Are you going to stay in AU permanently or temporarily just to activate your visa?


----------



## austrailadream (Apr 8, 2014)

tomato_juice said:


> Are you going to stay in AU permanently or temporarily just to activate your visa?


Permanently man.


----------



## austrailadream (Apr 8, 2014)

aus_85 said:


> Hi Espresso,
> 
> Yeah I mistyped the no.
> Sorry for that but I was dialling the correct no. and I'm in australia. Thankfully I just got the confirmation via email that my registration for undertaking has been done via email. Now my appointment would be finalized within a month. So they are replying the emails.
> ...


hi aus_85, Please let me drag you in again for comment on this.

So, you sent an email to [email protected] and you were all set with the registration? So, with that said, it seems like the procedure is something like:

1- You get registered first.
2- Then they would tell you where to go for initial health check.
3- And then you go there and go through the required test and
4- And finally done

Is it something like this?

I called the BUPA number but was told to write an email to [email protected].

Still waiting for the response.

Please share your experience.


----------



## austrailadream (Apr 8, 2014)

No one? It seems like not that many people with Health Undertaking requirement.


----------



## austrailadream (Apr 8, 2014)

Latest update:

I just received an email as response to my query to [email protected] .

I have now been registered for the health undertaking and they will inform me about next step in one month.

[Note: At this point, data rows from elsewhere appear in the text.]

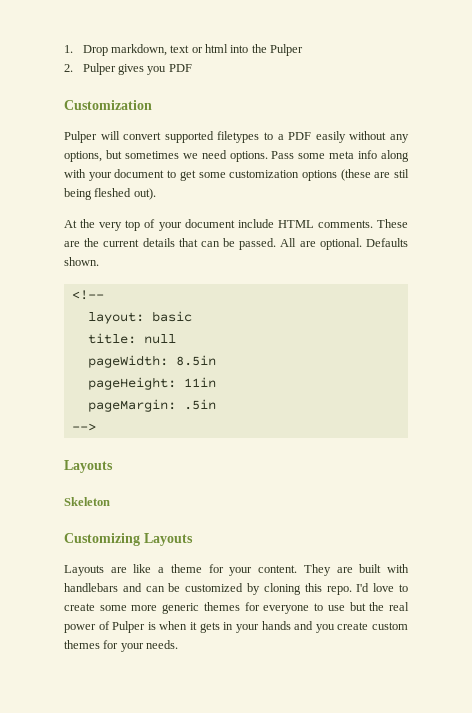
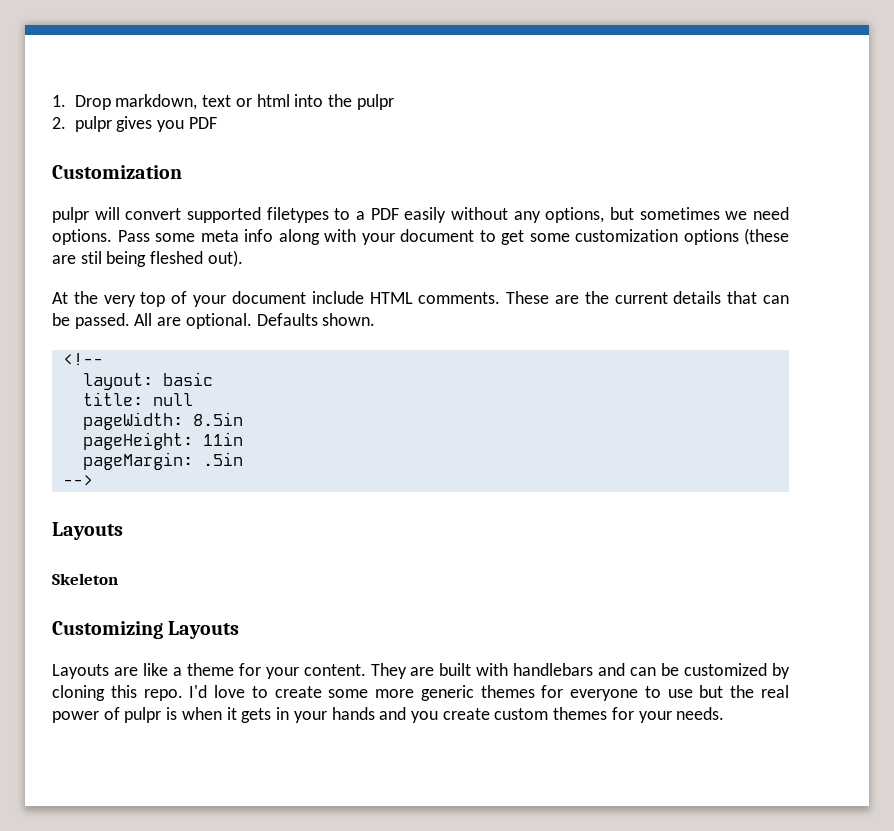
[270,44,304,56] Pulper -> [356,94,394,110] pulpr
[82,63,116,75] Pulper -> [74,116,112,132] pulpr
[64,131,97,143] Pulper -> [52,207,89,223] pulpr
[112,621,146,633] Pulper -> [124,707,162,723] pulpr

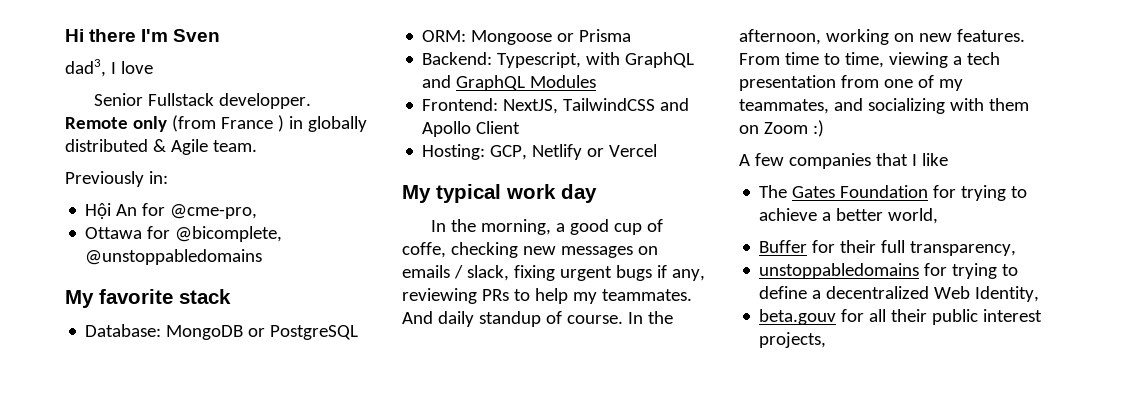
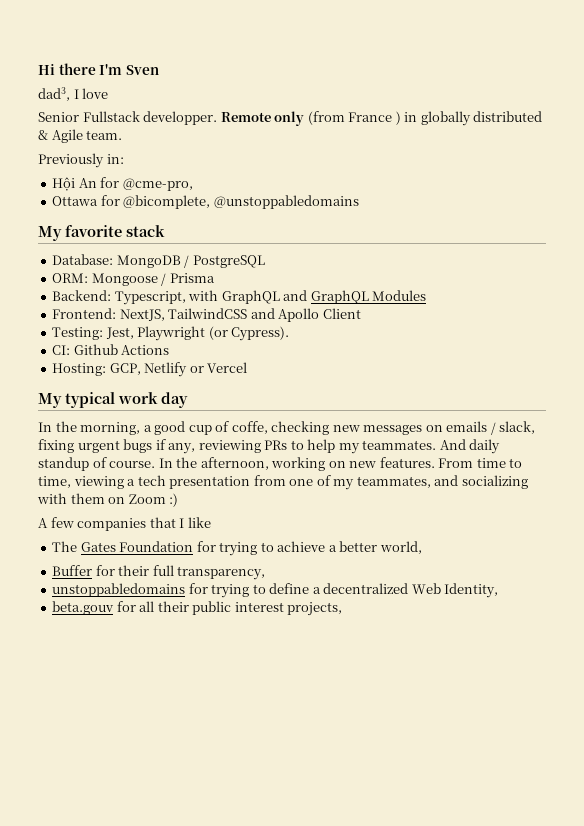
[248,328,266,337] or -> [184,255,190,268] /
[557,33,575,42] or -> [161,273,167,286] /
(521, 127) none -> [52,326,290,341] [52,344,170,355] // Testing: Jest, Playwright (or Cypress). // CI: Github Actions

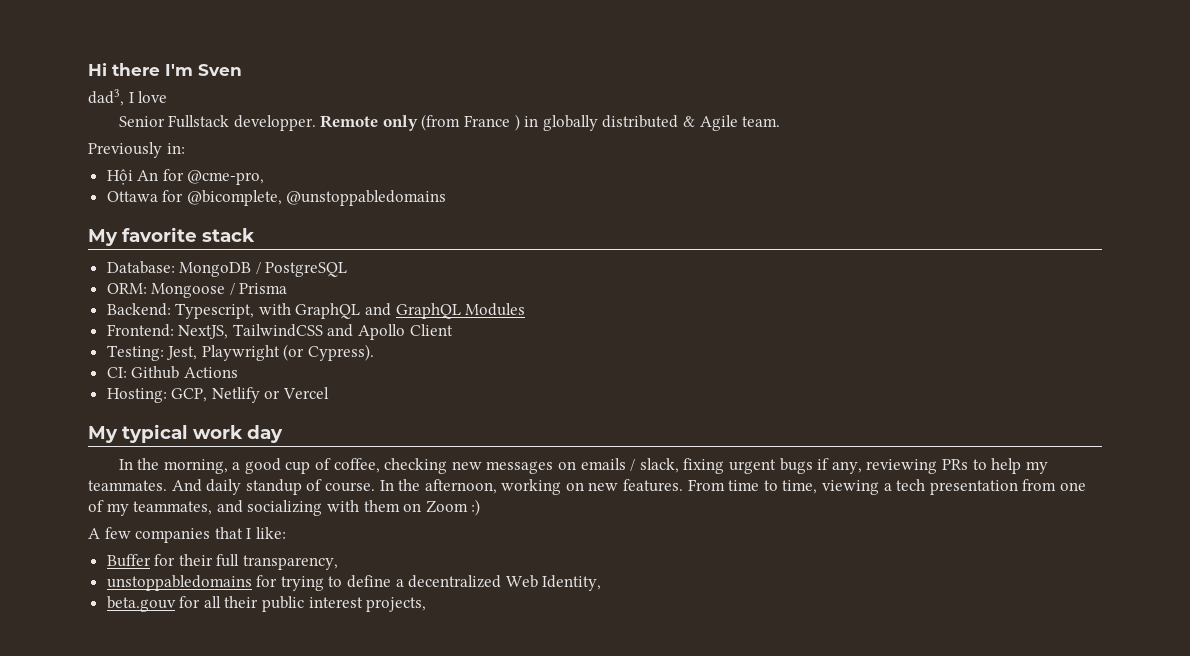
[231,421,268,434] coffe, -> [333,458,380,473] coffee,
[187,517,211,528] [52,541,422,556] like // The Gates Foundation for trying to achieve a better world, -> [255,527,286,539] like:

So, guys, if you are in the same boat just send an email to above mail address and they will get back to you in a week or so. It took me only 5 days including weekends. It was quicker than I expected.


----------



## puneimmiaussie (Mar 20, 2014)

Hi,
Can we register before reaching Australia? I will visit Australia for validating my visa . My stay would be only for 10 days max. Need your advice who have been through this process.
Thanks.


----------



## tomato_juice (Jul 31, 2013)

puneimmiaussie said:


> Hi,
> Can we register before reaching Australia? I will visit Australia for validating my visa . My stay would be only for 10 days max. Need your advice who have been through this process.
> Thanks.


No you cannot being registered for health undertaking unless you are onshore.


----------



## puneimmiaussie (Mar 20, 2014)

Thanks for a quick reply.


----------



## Jungle_boy (Apr 18, 2014)

Hi guys, I was requested to sign the form 815 by my spouse ... I was wondering if this means that the visa will be granted after that request because they didn't request other info or docs, or may be they will request extra info later ? and if the visa is about to be granted after sending the form 815, how long does it usually take to be granted ?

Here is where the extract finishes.